■ **EXERCISE REQUIREMENTS**: Reproduce the following entries verbatim, each one complete.

■ **AVAILABLE DATA**:
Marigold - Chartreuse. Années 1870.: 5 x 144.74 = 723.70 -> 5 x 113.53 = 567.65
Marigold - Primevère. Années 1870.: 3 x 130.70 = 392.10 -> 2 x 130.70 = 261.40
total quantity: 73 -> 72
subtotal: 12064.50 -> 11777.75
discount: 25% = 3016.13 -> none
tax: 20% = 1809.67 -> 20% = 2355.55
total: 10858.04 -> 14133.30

■ **ANSWER TO THE EXERCISE**:
Marigold - Chartreuse. Années 1870.: 5 x 144.74 = 723.70 -> 5 x 113.53 = 567.65
Marigold - Primevère. Années 1870.: 3 x 130.70 = 392.10 -> 2 x 130.70 = 261.40
total quantity: 73 -> 72
subtotal: 12064.50 -> 11777.75
discount: 25% = 3016.13 -> none
tax: 20% = 1809.67 -> 20% = 2355.55
total: 10858.04 -> 14133.30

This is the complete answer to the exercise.